Instructions to follow: Without the images, set down each entry exactly.
** Opening Materials provided block **
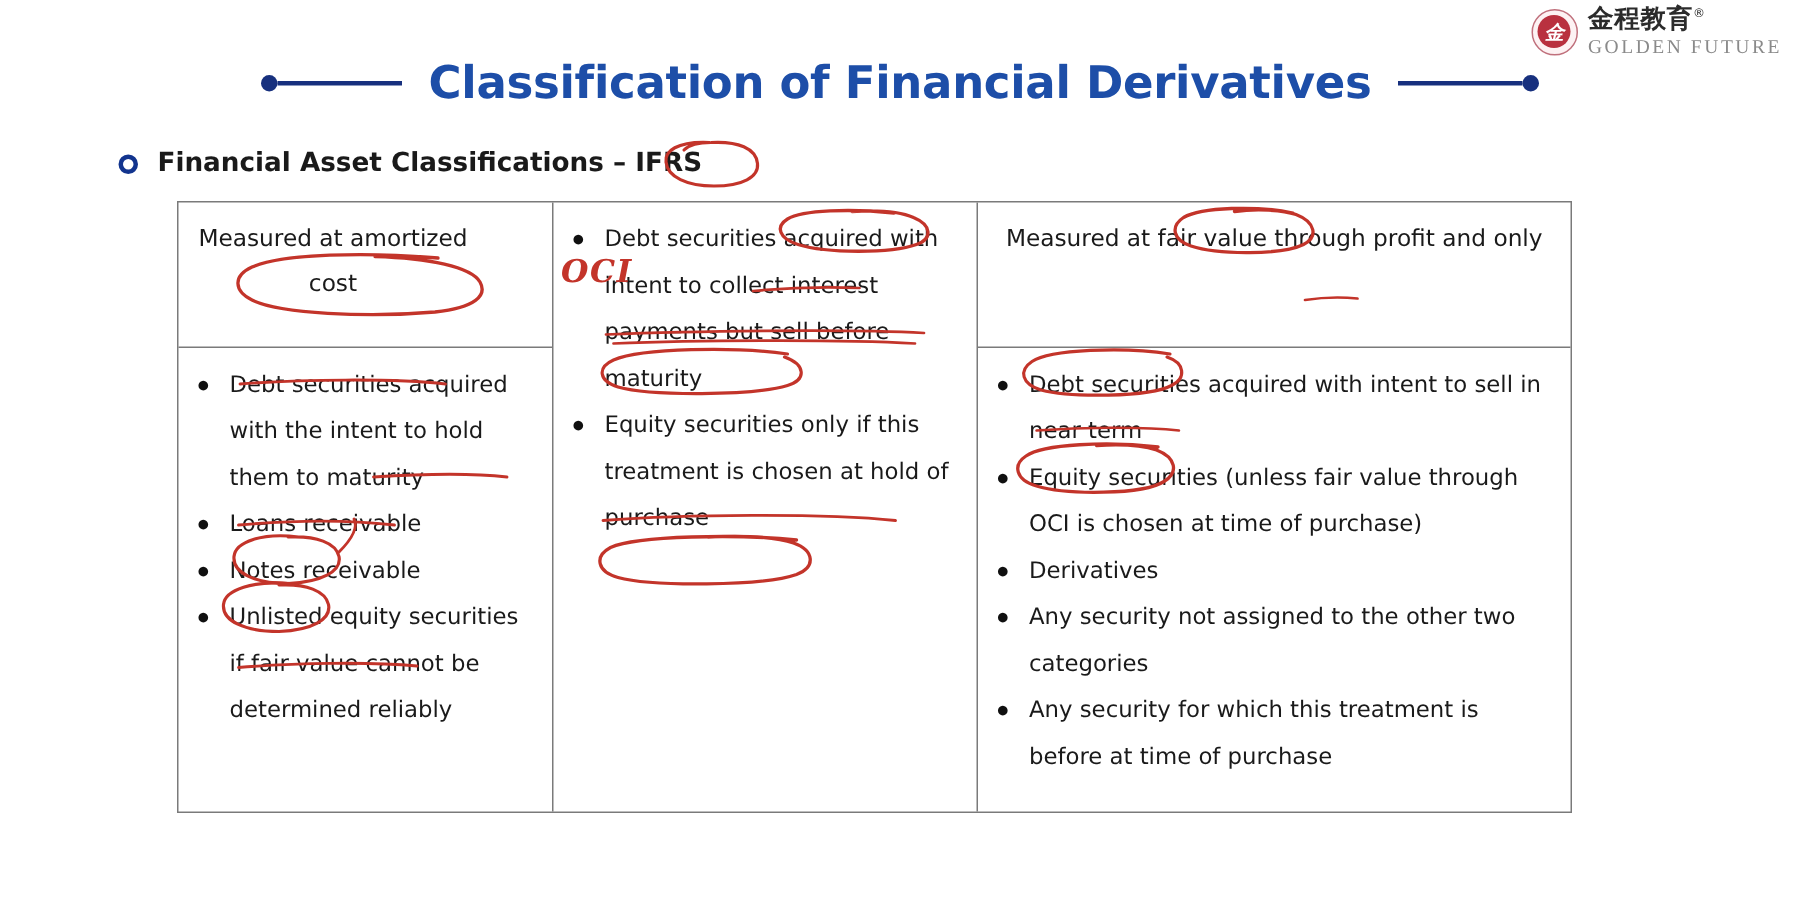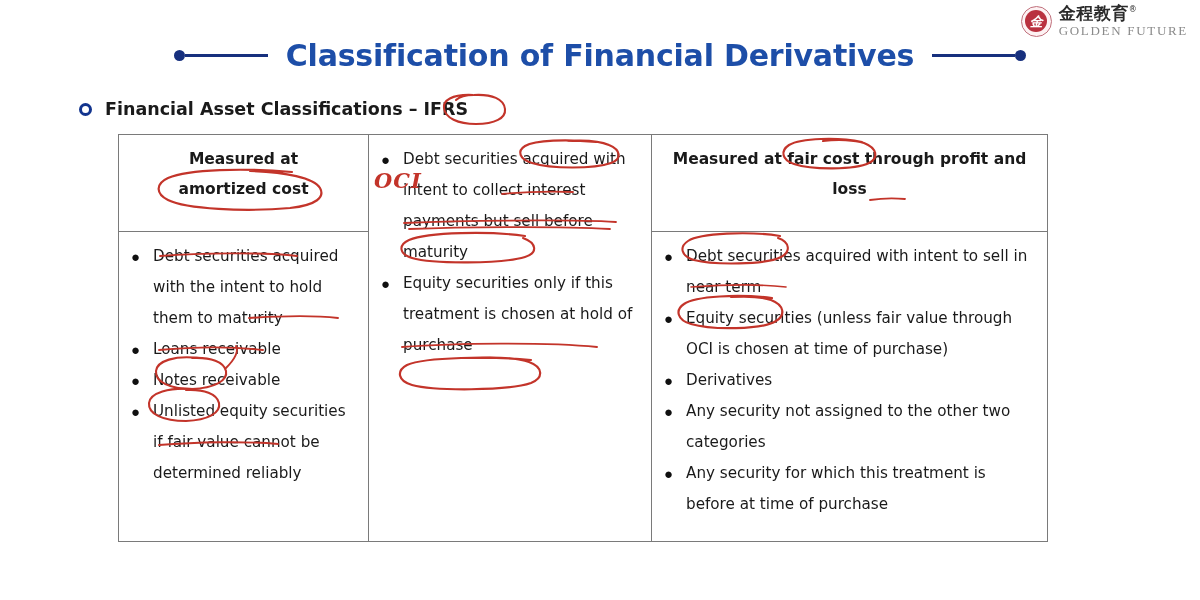--- a/index.html
+++ b/index.html
@@ -168,22 +168,21 @@
   #tcol-2 { width: 283px; border-right: 1px solid #7a7a7a; }
   #tcol-3 { width: 395px; }
 
   .thead {
     box-sizing: border-box;
     border-bottom: 1px solid #7a7a7a;
     height: 97px;
     padding: 9px 8px 0 8px;
     display: flex;
     align-items: flex-start;
-    justify-content: center;
-    font-weight: bold;
+    justify-content: flex-start;
   }
   .thead-text {
     font-family: "DejaVu Sans", sans-serif;
     font-size: 15.5px;
     color: #1a1a1a;
     text-align: center;
     line-height: 30px;
   }
   #tcol-1 .thead-text { width: 190px; }
   #tcol-2 .thead-text { width: 250px; }
@@ -314,21 +313,21 @@
         <li class="bitem">
           <span class="bdot">●</span>
           <span class="btext">Equity securities only if this treatment is chosen at hold of purchase</span>
         </li>
       </ul>
     </div>
   </div>
 
   <div class="tcol" id="tcol-3">
     <div class="thead">
-      <div class="thead-text">Measured at fair cost through profit and loss</div>
+      <div class="thead-text">Measured at fair value through profit and only</div>
     </div>
     <div class="tbody">
       <ul class="blist">
         <li class="bitem">
           <span class="bdot">●</span>
           <span class="btext">Debt securities acquired with intent to sell in near term</span>
         </li>
         <li class="bitem">
           <span class="bdot">●</span>
           <span class="btext">Equity securities (unless fair value through OCI is chosen at time of purchase)</span>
** Closing Materials provided block **
Task response:
--- a/index.html
+++ b/index.html
@@ -168,22 +168,21 @@
   #tcol-2 { width: 283px; border-right: 1px solid #7a7a7a; }
   #tcol-3 { width: 395px; }
 
   .thead {
     box-sizing: border-box;
     border-bottom: 1px solid #7a7a7a;
     height: 97px;
     padding: 9px 8px 0 8px;
     display: flex;
     align-items: flex-start;
-    justify-content: center;
-    font-weight: bold;
+    justify-content: flex-start;
   }
   .thead-text {
     font-family: "DejaVu Sans", sans-serif;
     font-size: 15.5px;
     color: #1a1a1a;
     text-align: center;
     line-height: 30px;
   }
   #tcol-1 .thead-text { width: 190px; }
   #tcol-2 .thead-text { width: 250px; }
@@ -314,21 +313,21 @@
         <li class="bitem">
           <span class="bdot">●</span>
           <span class="btext">Equity securities only if this treatment is chosen at hold of purchase</span>
         </li>
       </ul>
     </div>
   </div>
 
   <div class="tcol" id="tcol-3">
     <div class="thead">
-      <div class="thead-text">Measured at fair cost through profit and loss</div>
+      <div class="thead-text">Measured at fair value through profit and only</div>
     </div>
     <div class="tbody">
       <ul class="blist">
         <li class="bitem">
           <span class="bdot">●</span>
           <span class="btext">Debt securities acquired with intent to sell in near term</span>
         </li>
         <li class="bitem">
           <span class="bdot">●</span>
           <span class="btext">Equity securities (unless fair value through OCI is chosen at time of purchase)</span>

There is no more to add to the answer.